The shape of the mean spectra for the different groups and the position of the same groups on the K-L plot reinforce the evidence that galaxies can be to split into two nearly orthogonal spectral sequences, of which one reflects the evolutive phases of a normal galaxy (though not being an evolutionary track), while the other describes the starburst phases. This suggests a route for building a physical classification of the spectra based on the K-L parameters, which we plan to develop in a future work.

4.4 Comparison with photometric classification

Finally, we compare side by side the PCA classification against the more familiar one based on rest-frame broad-band photometric colours. In Fig. 15 we plot the VIPERS rest-frame U − B and B − V for each galaxy (Bolzonella et al., in preparation; Fritz et al., in preparation). We divide the sample into red and blue classes using the K-L angle ϕ. Based on the comparison to the model spectra and the discussion in the previous section, a reasonable definition of the red class can be ϕ < −0.1, with the blue galaxies confined at ϕ > 0.1. In this way, we cleanly exclude intermediate types.

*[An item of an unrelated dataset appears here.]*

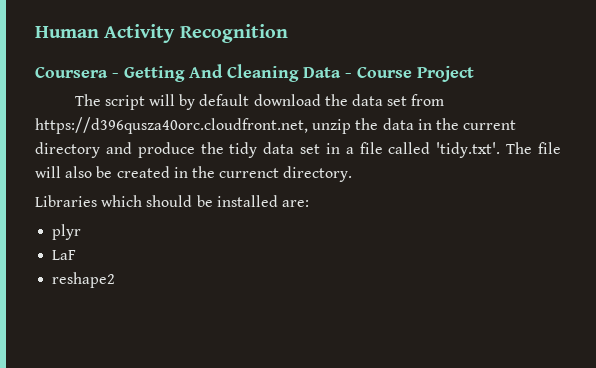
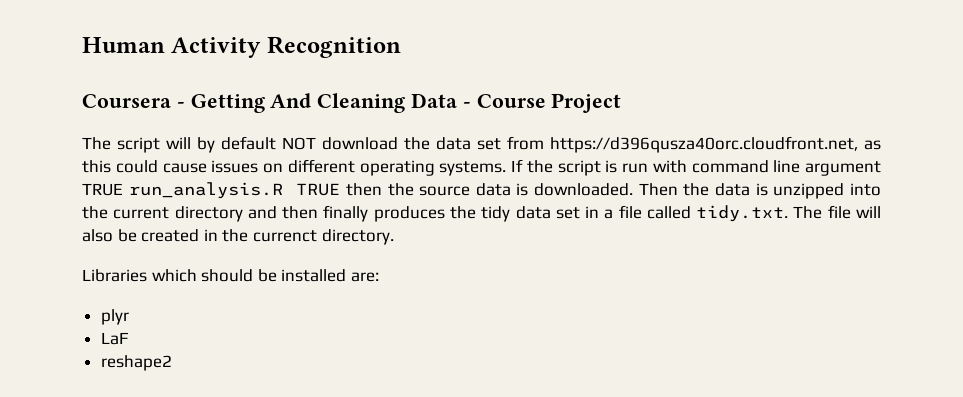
- The script will by default download the data set from https://d396qusza40orc.cloudfront.net, unzip the data in the current directory and produce the tidy data set in a file called 'tidy.txt'. The file will also be created in the currenct directory.
+ The script will by default NOT download the data set from https://d396qusza40orc.cloudfront.net, as this could cause issues on different operating systems. If the script is run with command line argument TRUE run_analysis.R TRUE then the source data is downloaded. Then the data is unzipped into the current directory and then finally produces the tidy data set in a file called tidy.txt. The file will also be created in the currenct directory.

The rest-frame U − B, B − V colours of VIPERS galaxies. Red points have PCA parameter ϕ < −0.1 and blue points have ϕ > 0.1 (intermediate values of ϕ are coloured grey). The line dividing the two samples optimally separates ϕ > 0 from ϕ < 0 in colour space with a contamination of ∼13 per cent.
Figure 15.

The rest-frame U − B, B − V colours of VIPERS galaxies. Red points have PCA parameter ϕ < −0.1 and blue points have ϕ > 0.1 (intermediate values of ϕ are coloured grey). The line dividing the two samples optimally separates ϕ > 0 from ϕ < 0 in colour space with a contamination of ∼13 per cent.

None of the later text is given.